In comes "Mr. J.C." to the rescue.  J.C. is a recent convert at our parish...and a very good hair stylist in our town.  He offered to work on J's hair for us and get it straightened out.  What a God-send.  We went up to his closed salon on a Saturday afternoon and he began to work his magic.  TWO hours of just detangling and snipping it when need-be to cut out mats and tangles.  Then, washing, conditioning and treating, and more cutting...blowing and drying, and styling.  Total of THREE and 1/2 hours.

During this whole time, as I watched my baby endure all of this, with some tears...I eventually ended up letting the tears flow.  A bit older (than me) mom and her 20 something daughter came in the salon too, to have their hair styled for some kind of pre-wedding event and seeing their joy they shared in preparation for this rite of passage....coupled with the embarrassment I felt as a mom, but pride in my daughter's courage and strength and BEAUTY......I could not help myself.   So emotional.

And as he began to finish his work on her hair, she began to glow....and giggle with joy.  She could swing her hair around like she hadn't been able to in ....many many months...if ever...and run her fingers through it, with no pain.  Maybe he even toughened her scalp some, I don't know. LOL  But so far keeping it brushed has not been a problem (granted, it's only been just over a week :)  Washing and conditioning it went well, despite working around her broken arm (another story LOL) ...and though we didn't spend as much time styling, and it doesn't quite look as nice as what Mr. J.C. did...she can still run her fingers through it any time she wants.  And she's a beautiful as ever. (sniff)    My tweener.
If there is a patron saint of hair, I need to find them....I just pray we can keep it up, from here on ....she deserves it.  (and she loves her new reading glasses as well :)
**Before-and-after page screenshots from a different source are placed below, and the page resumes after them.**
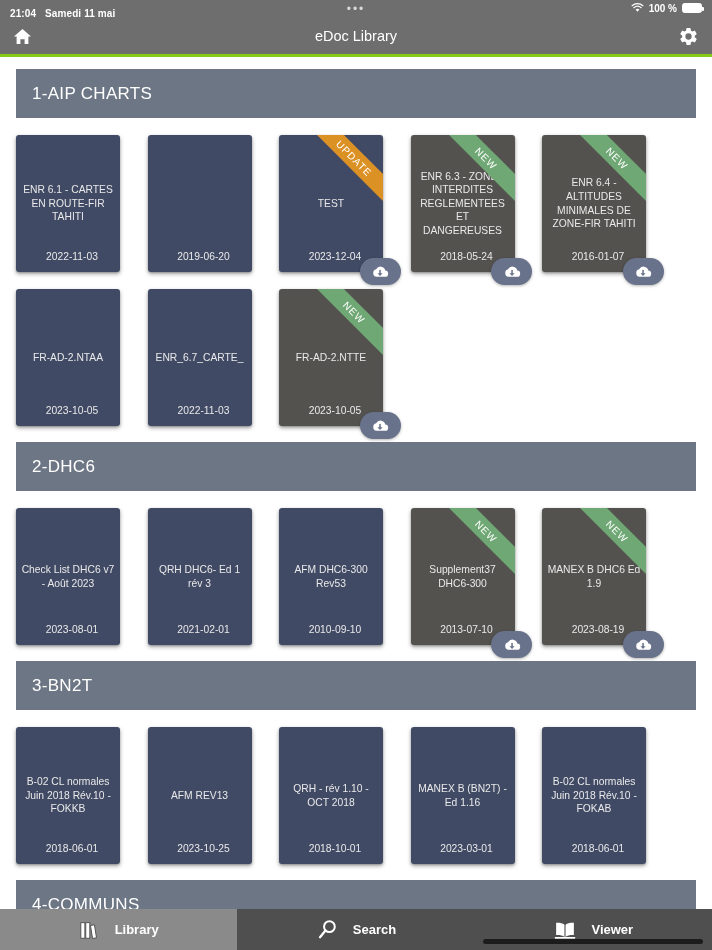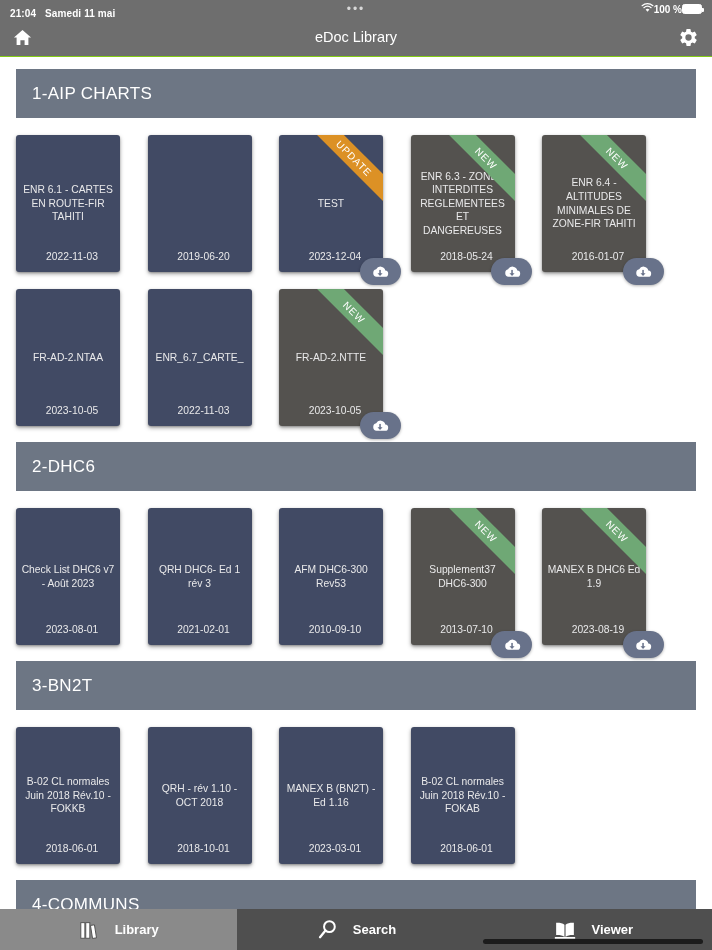"100 %" .status-right { align-items: center -> none; gap: none -> 5px }
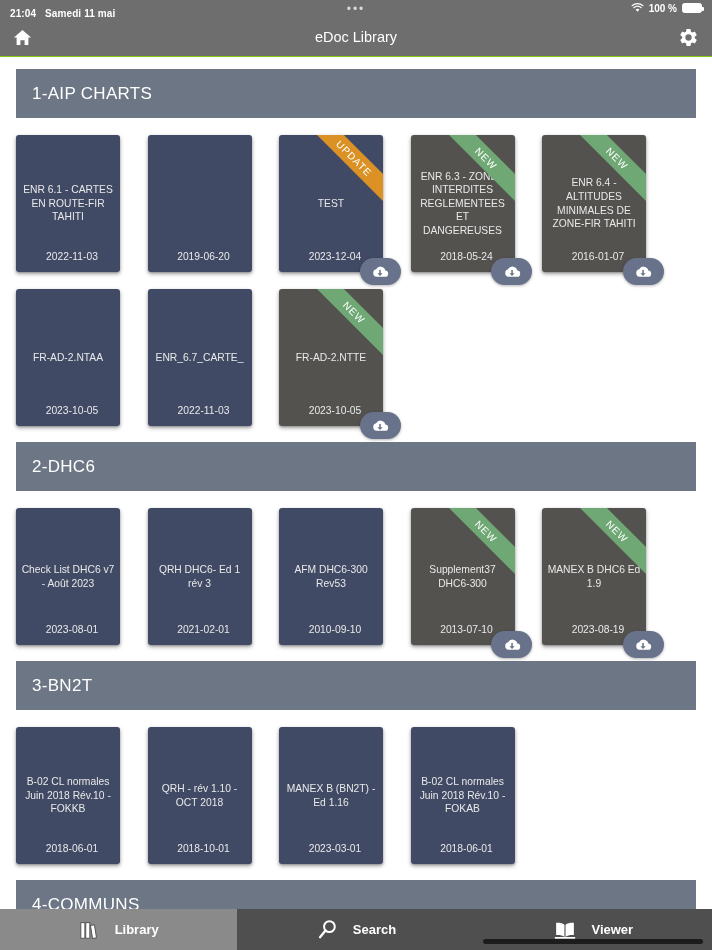"eDoc Library" .nav-bar { border-bottom: 1px solid #84cc16 -> 3px solid #84cc16 }
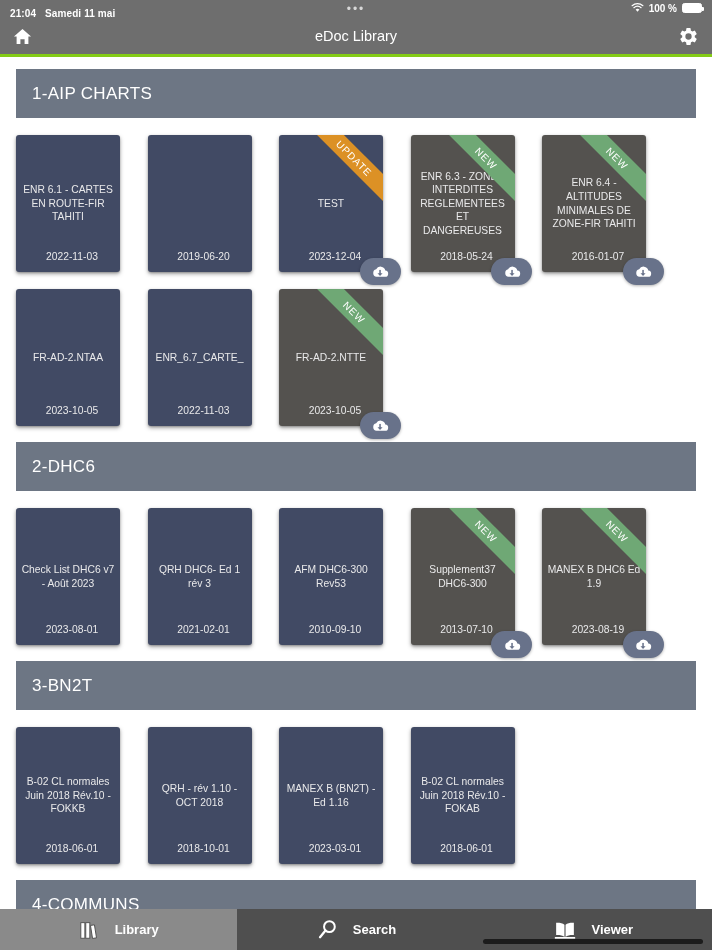"AFM REV13" div.card-slot { html: none -> <div> <div> <div>AFM REV13</div> <div>2023-10-25</div> </div> </div> }
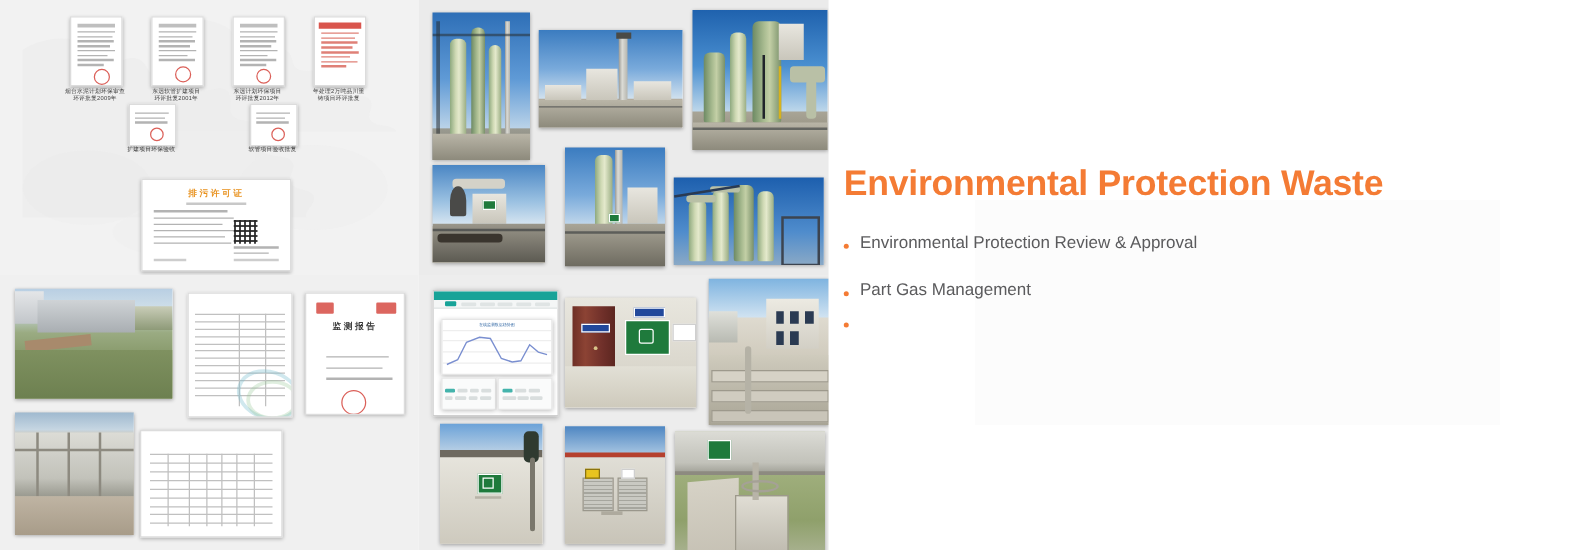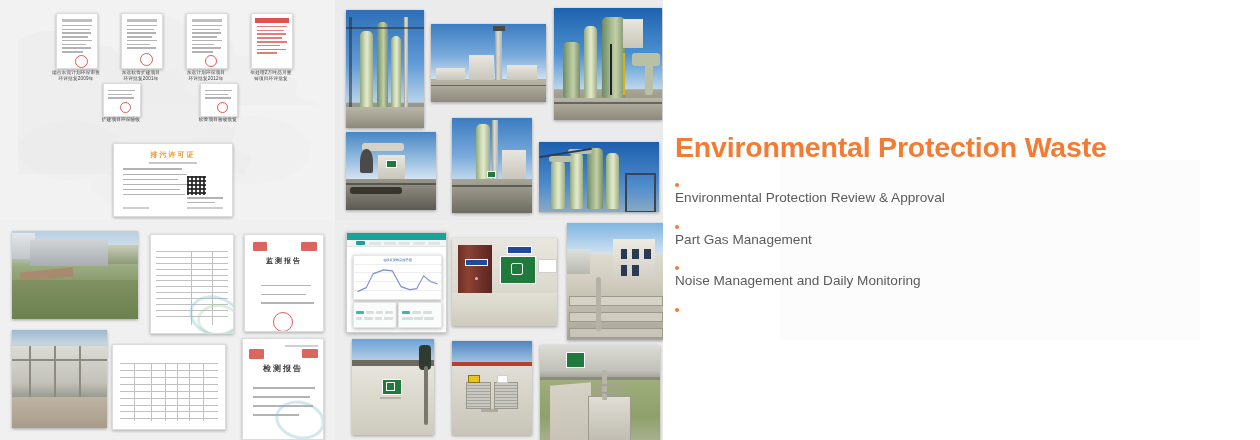"Environmental Protection Review &" .bullet { align-items: flex-start -> flex-end; flex-direction: column -> none }
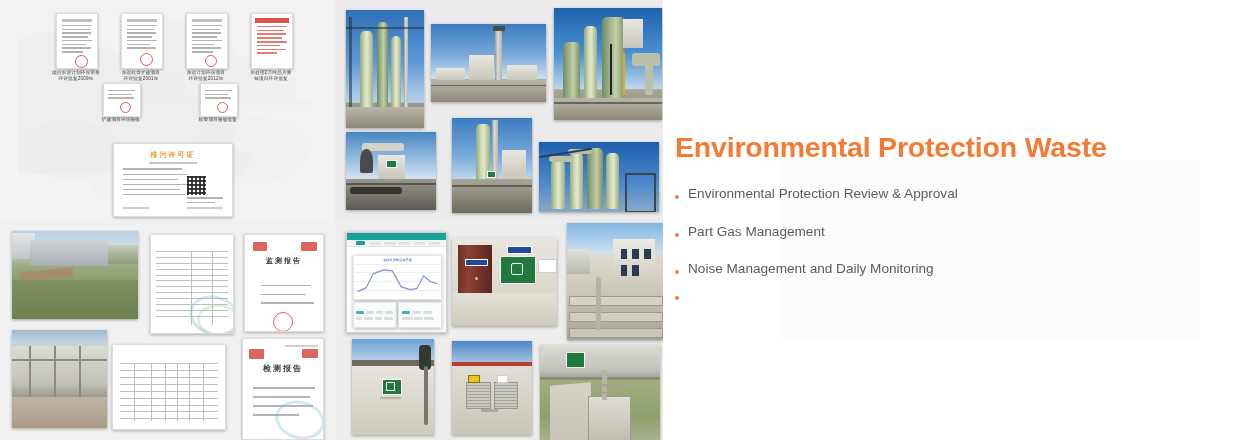"Noise Management and Daily Monitoring" div.bullet { html: <div> <span></span> <span>Noise Management and Daily Monitoring</span> </div> -> none }
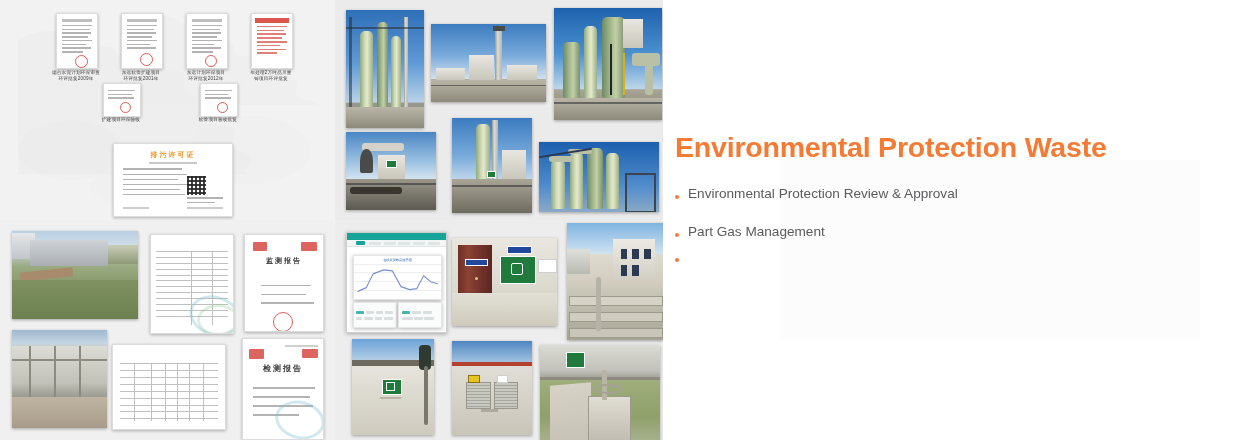"检测报告" div.doc { html: <div> <div></div> <div></div> <div></div> <div>检测报告</div> <div></div> <div></div> <div></div> <div></div> <div></div> </div> -> none }
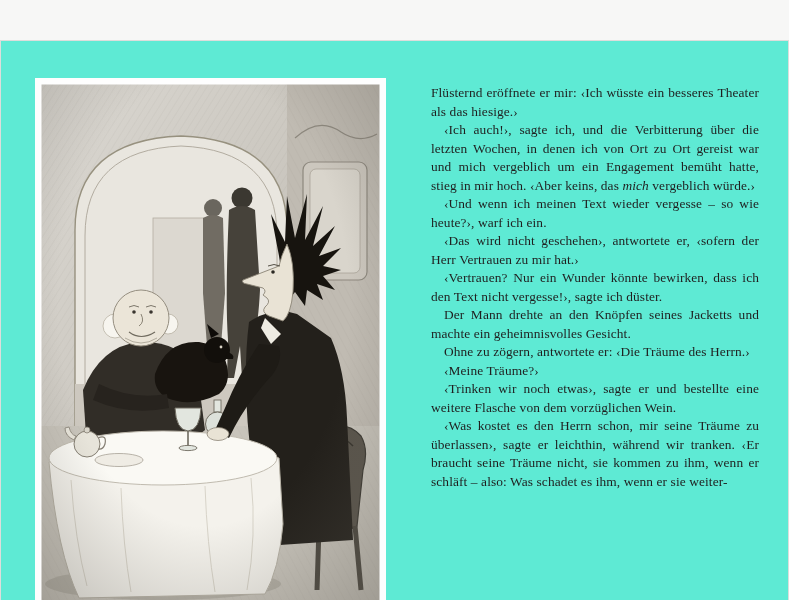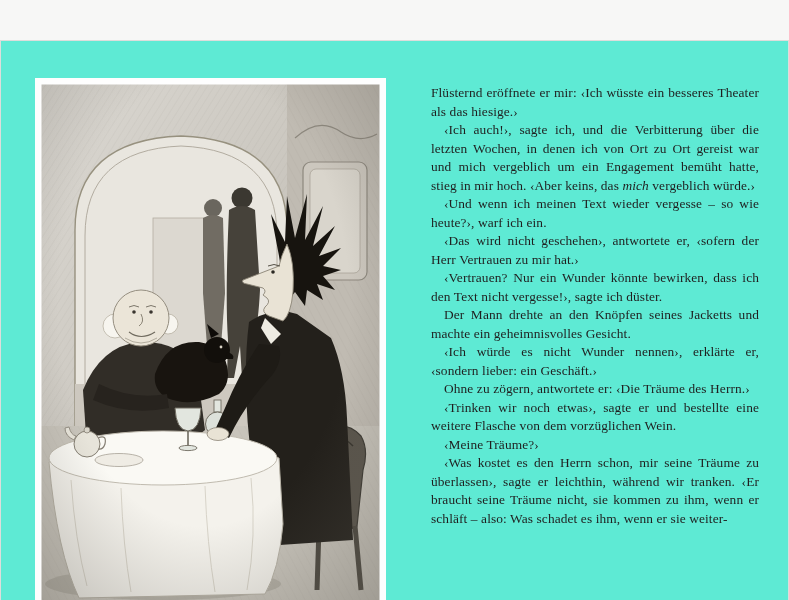"‹Ich würde es nicht Wunder" p { html: <p><span>‹Ich würde es nicht Wunder nennen›, erklärte er, ‹sondern lieber: ein Geschäft.›</span></p> -> none }
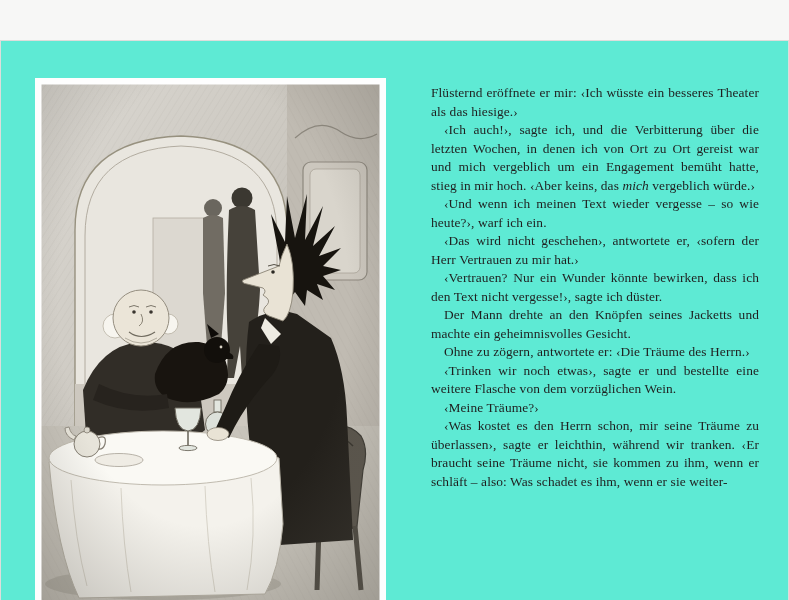"‹Trinken wir noch etwas›, sagte" p { order: before "‹Meine Träume?›" -> after "‹Meine Träume?›" }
  1. well I found patron saints of hairstylists...wonder if that counts?

  2. Amanda,

    Your daughter looks beautiful! I think a good hairdresser is a real blessing. I am very grateful for mine. She always fixes up our hair with a smile and sends us back out into the world looking and feeling good. I didn't know there is a patron saint of hairdressers. I shall follow the link.